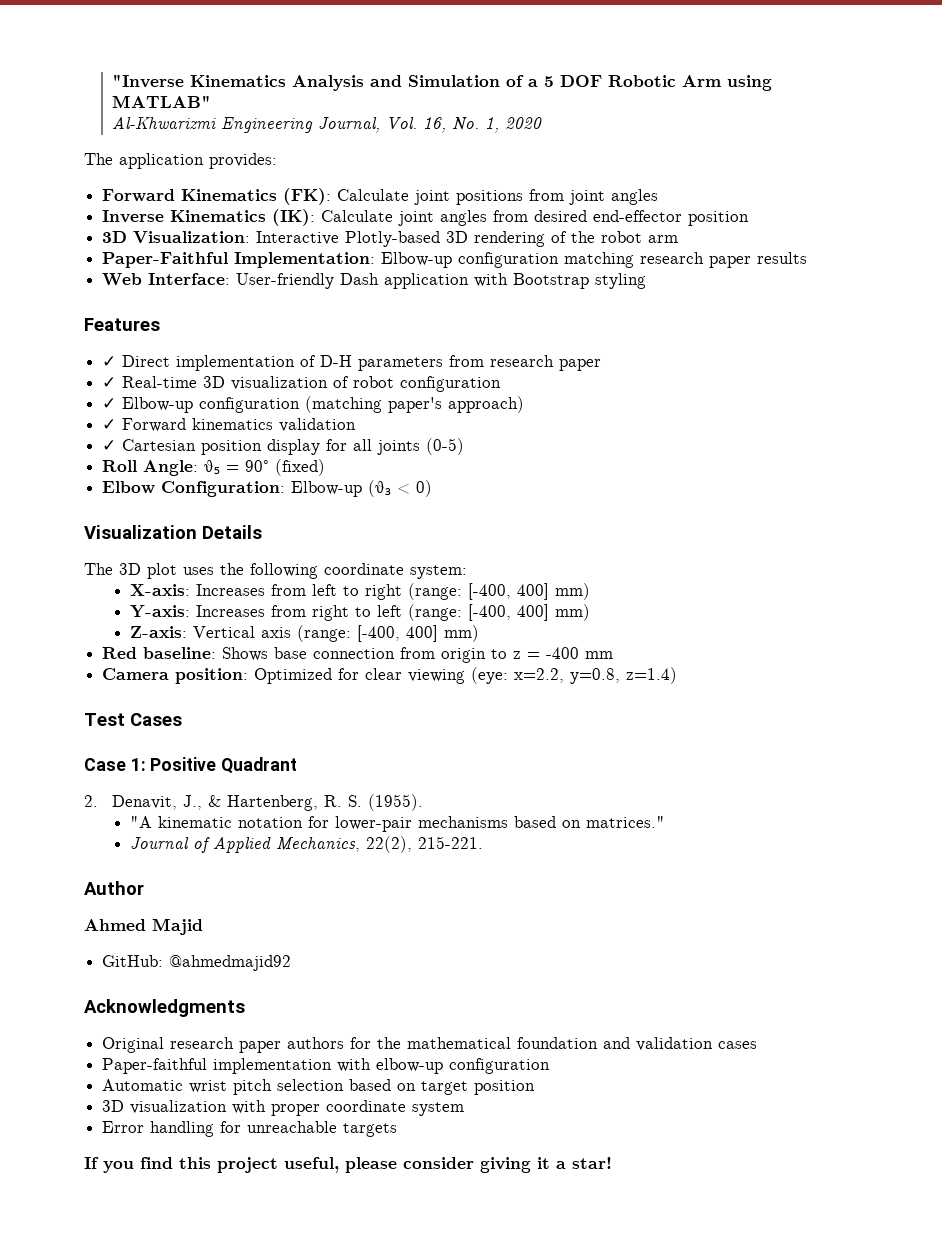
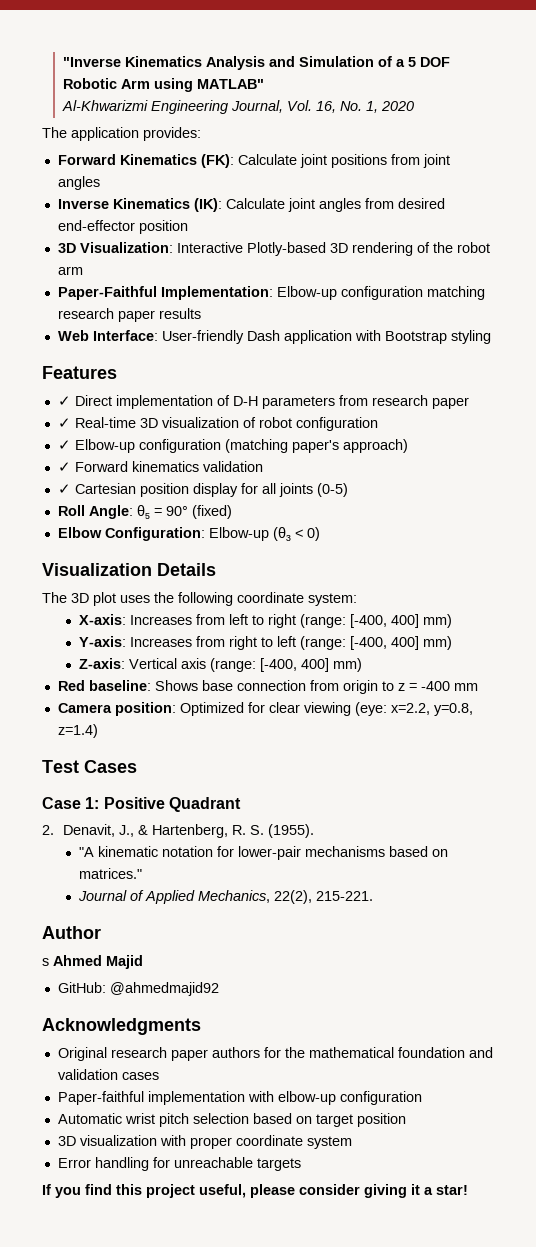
- Ahmed Majid
+ s Ahmed Majid

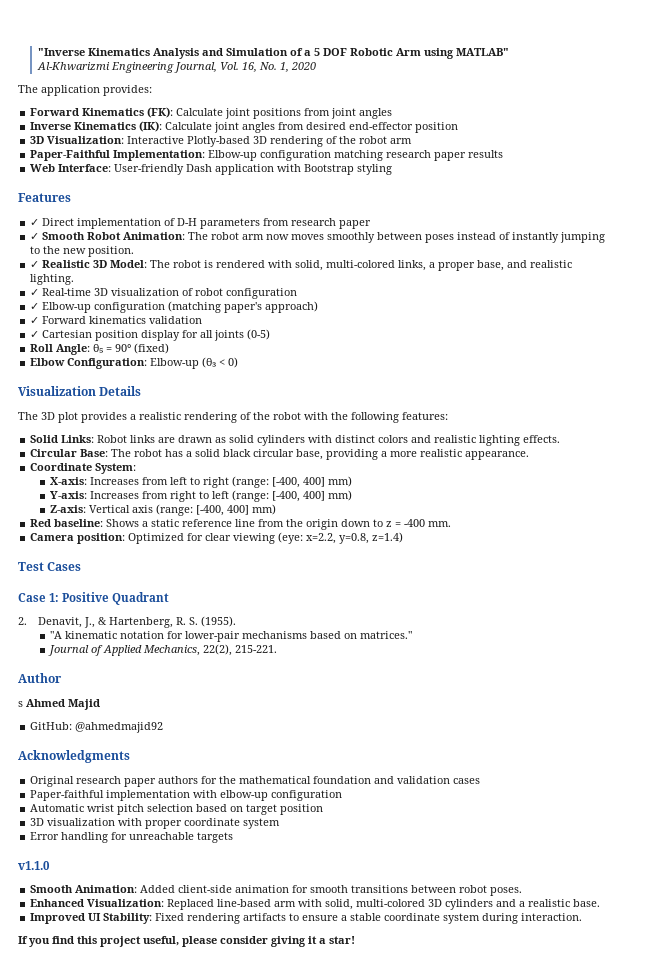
+ ✓ Smooth Robot Animation: The robot arm now moves smoothly between poses instead of instantly jumping to the new position.
+ ✓ Realistic 3D Model: The robot is rendered with solid, multi-colored links, a proper base, and realistic lighting.
- The 3D plot uses the following coordinate system:
+ The 3D plot provides a realistic rendering of the robot with the following features:
+ Solid Links: Robot links are drawn as solid cylinders with distinct colors and realistic lighting effects.
+ Circular Base: The robot has a solid black circular base, providing a more realistic appearance.
+ Coordinate System:
- Red baseline: Shows base connection from origin to z = -400 mm
+ Red baseline: Shows a static reference line from the origin down to z = -400 mm.
+ v1.1.0
+ Smooth Animation: Added client-side animation for smooth transitions between robot poses.
+ Enhanced Visualization: Replaced line-based arm with solid, multi-colored 3D cylinders and a realistic base.
+ Improved UI Stability: Fixed rendering artifacts to ensure a stable coordinate system during interaction.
^^^^
### [Brief]
Provide only the count of lines in the records above that hold the word "multi".

### [Task solution]
2